Each line below with the string "Started" should be copied.

■ ■ ■ ■ ■

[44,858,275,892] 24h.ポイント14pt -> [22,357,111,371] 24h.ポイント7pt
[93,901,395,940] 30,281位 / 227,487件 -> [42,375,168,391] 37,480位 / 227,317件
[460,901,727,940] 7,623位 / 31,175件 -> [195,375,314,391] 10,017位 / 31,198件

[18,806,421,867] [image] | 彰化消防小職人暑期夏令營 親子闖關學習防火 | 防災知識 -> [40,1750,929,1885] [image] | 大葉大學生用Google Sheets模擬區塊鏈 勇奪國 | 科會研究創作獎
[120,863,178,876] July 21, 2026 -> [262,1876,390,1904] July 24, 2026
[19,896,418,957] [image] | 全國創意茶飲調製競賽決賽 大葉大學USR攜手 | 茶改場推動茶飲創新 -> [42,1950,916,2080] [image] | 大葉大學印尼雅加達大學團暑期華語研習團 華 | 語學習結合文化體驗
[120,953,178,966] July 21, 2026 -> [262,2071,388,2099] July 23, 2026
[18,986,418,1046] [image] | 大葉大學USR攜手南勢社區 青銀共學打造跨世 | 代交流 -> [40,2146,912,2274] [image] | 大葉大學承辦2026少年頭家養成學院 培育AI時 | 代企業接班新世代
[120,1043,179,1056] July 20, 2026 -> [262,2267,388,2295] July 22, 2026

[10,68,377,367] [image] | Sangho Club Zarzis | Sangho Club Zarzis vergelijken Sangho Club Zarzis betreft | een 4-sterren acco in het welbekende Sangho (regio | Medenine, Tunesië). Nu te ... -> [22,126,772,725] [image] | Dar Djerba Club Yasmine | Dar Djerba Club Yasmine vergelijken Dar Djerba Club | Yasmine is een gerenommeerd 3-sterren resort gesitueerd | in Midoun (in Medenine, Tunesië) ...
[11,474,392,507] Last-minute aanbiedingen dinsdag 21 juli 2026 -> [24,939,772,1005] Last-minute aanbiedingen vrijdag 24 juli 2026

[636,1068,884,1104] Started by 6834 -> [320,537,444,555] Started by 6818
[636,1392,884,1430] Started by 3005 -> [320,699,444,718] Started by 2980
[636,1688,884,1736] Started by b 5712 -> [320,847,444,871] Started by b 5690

■ ■ ■ ■ ■

[Your response]
[636,1068,884,1104] Started by 6834 -> [320,537,444,555] Started by 6818
[636,1392,884,1430] Started by 3005 -> [320,699,444,718] Started by 2980
[636,1688,884,1736] Started by b 5712 -> [320,847,444,871] Started by b 5690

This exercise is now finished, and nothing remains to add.